Apart from that, the United States (US) on Monday released durable goods orders that unexpectedly rose 9.9% in July, much better than the previous 6.9% or 4% expected. Also, the Dallas Fed manufacturing index improved in August to -9.7 from -17.5 previously.

Meanwhile, action by financial boards remains limited ahead of critical US data. The country will release July’s personal consumption expenditures (PCE) price index, the Fed’s favorite gauge of inflation, next Friday. Annual growth is currently forecast at 2.5%, equal to June’s reading, while monthly inflation is expected at 0.2%, slightly higher than the previous 0.1%.

XAU/USD Short-Term Technical Outlook

The daily chart for XAU/USD shows the shiny metal hovering around Friday’s high and aiming to extend gains. Technical indicators have lost some of their upside, but are holding well above their median lines, far from suggesting bullish exhaustion. At the same time, Gold is above all of its moving averages, with the 20 Simple Moving Average (SMA) heading firmly north around $2,458.75.

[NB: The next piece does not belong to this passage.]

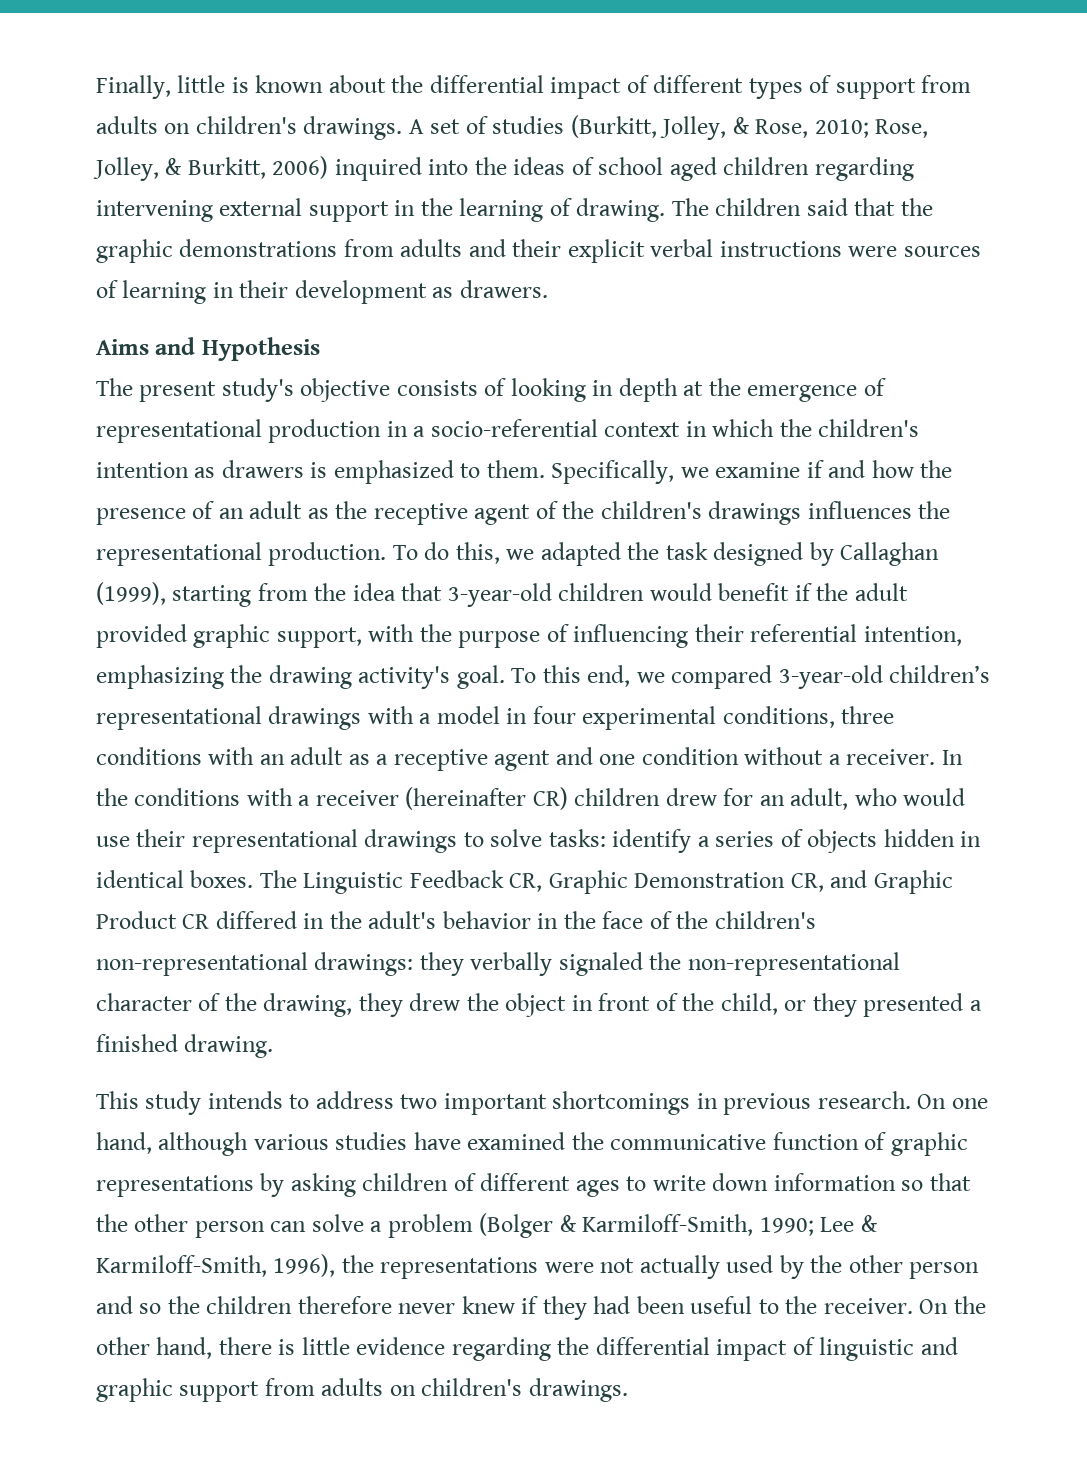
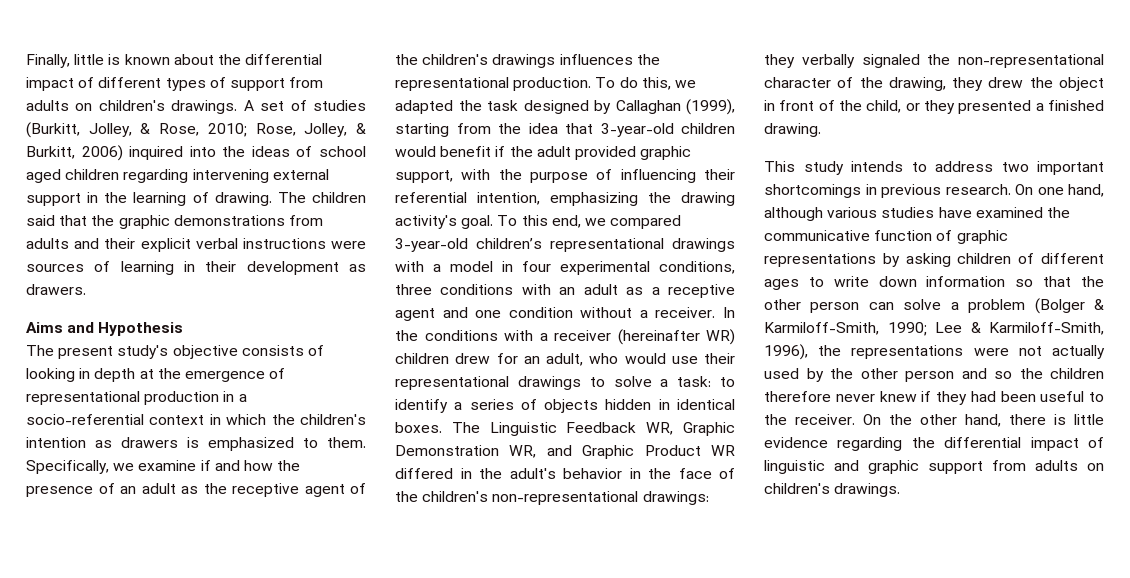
- In the conditions with a receiver (hereinafter CR) children drew for an adult, who would use their representational drawings to solve tasks: identify a series of objects hidden in identical boxes.
+ In the conditions with a receiver (hereinafter WR) children drew for an adult, who would use their representational drawings to solve a task: to identify a series of objects hidden in identical boxes.
- The Linguistic Feedback CR, Graphic Demonstration CR, and Graphic Product CR differed in the adult's behavior in the face of the children's non-representational drawings: they verbally signaled the non-representational character of the drawing, they drew the object in front of the child, or they presented a finished drawing.
+ The Linguistic Feedback WR, Graphic Demonstration WR, and Graphic Product WR differed in the adult's behavior in the face of the children's non-representational drawings: they verbally signaled the non-representational character of the drawing, they drew the object in front of the child, or they presented a finished drawing.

In the short term, technical readings on the 4-hour chart suggest that a corrective decline may develop over the next few sessions. Technical indicators have pulled back from recent lows and are heading firmly down, albeit at positive levels. At the same time, the 20 SMA remains directionless, just below the intraday low, while the 100 and 200 SMAs maintain their bullish slopes below the shortest, limiting the case for a steeper decline.